> [Problem description]: The output should be every line below that includes the word "text".

> [Data for review]:
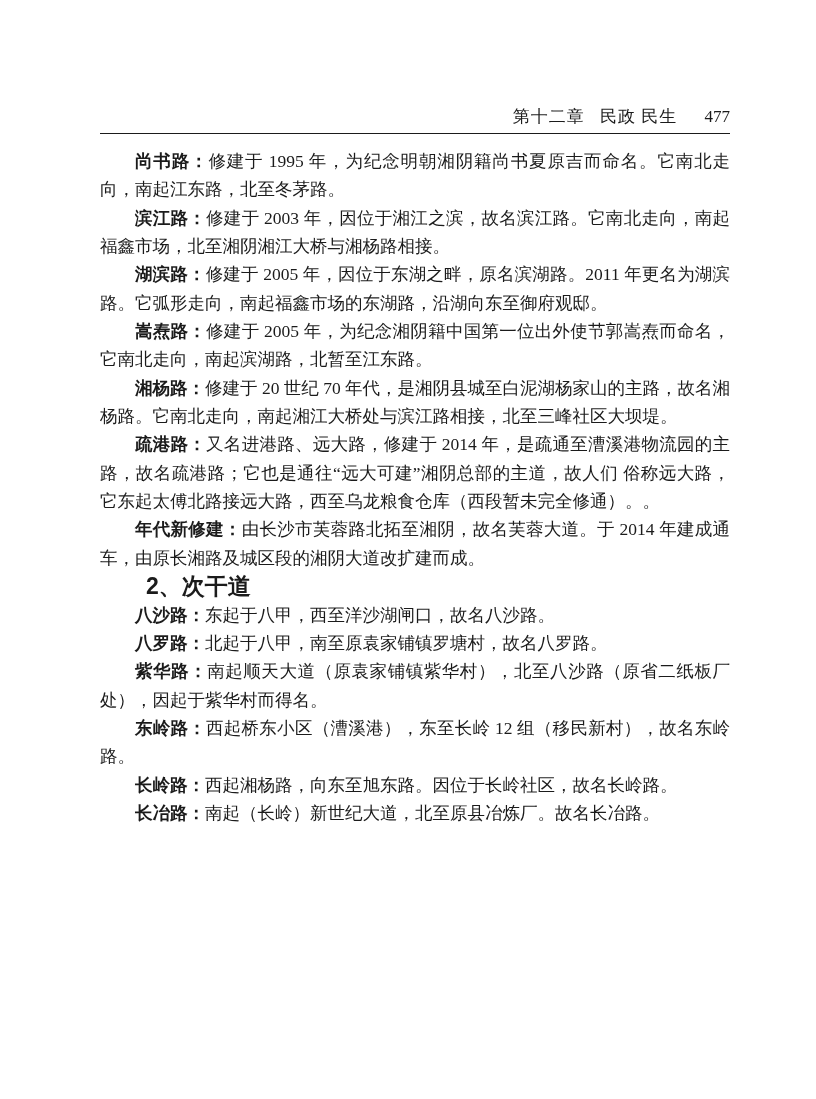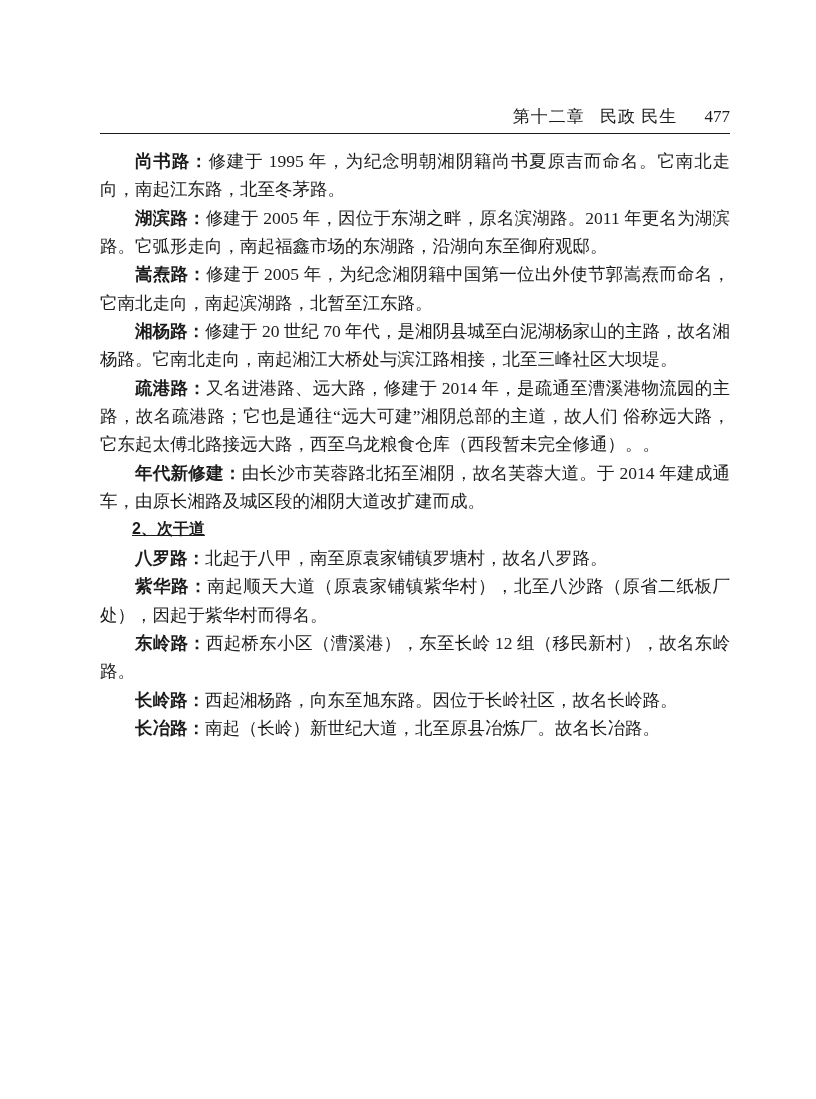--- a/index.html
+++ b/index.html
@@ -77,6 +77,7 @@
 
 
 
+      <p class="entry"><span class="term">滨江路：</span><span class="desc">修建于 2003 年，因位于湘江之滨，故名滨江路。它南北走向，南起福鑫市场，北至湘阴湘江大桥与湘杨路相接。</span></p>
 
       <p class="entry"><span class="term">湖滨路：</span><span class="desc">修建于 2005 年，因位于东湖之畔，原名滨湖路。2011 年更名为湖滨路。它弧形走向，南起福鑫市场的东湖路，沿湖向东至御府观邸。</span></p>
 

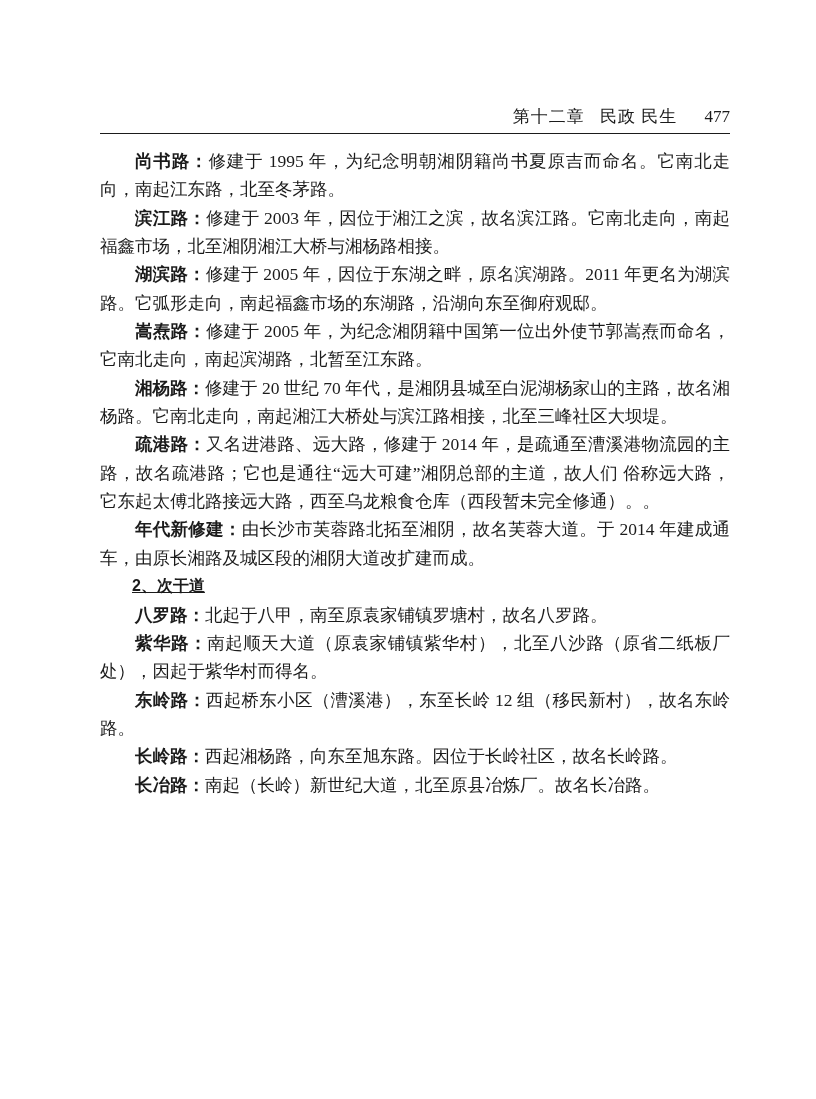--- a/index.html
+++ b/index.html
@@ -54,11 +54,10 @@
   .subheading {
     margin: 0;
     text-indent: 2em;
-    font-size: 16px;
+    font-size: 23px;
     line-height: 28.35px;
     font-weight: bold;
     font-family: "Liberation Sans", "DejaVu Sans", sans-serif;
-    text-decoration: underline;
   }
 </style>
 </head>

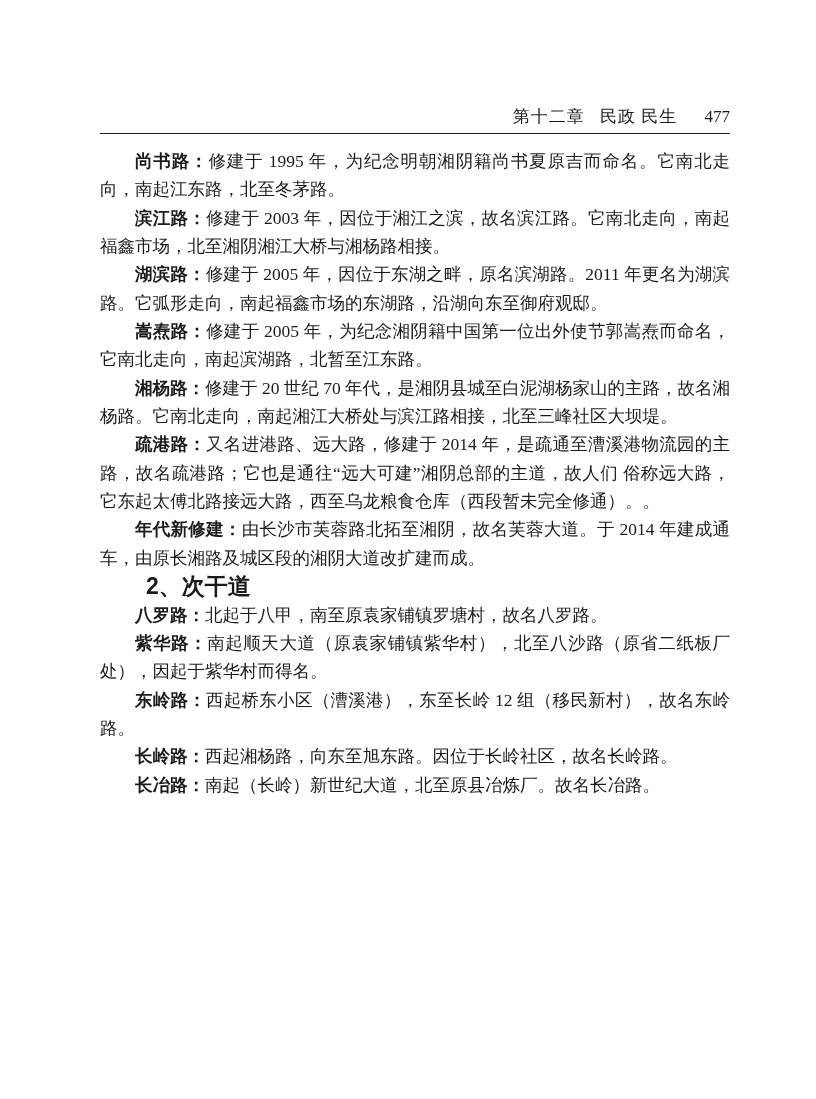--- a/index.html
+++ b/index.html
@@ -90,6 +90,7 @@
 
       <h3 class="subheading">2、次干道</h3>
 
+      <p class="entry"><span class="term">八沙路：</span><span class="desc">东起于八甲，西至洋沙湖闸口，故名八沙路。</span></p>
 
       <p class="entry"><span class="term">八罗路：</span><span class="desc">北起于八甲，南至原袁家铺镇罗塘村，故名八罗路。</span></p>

> [Task output]:
     text-indent: 2em;
-    text-decoration: underline;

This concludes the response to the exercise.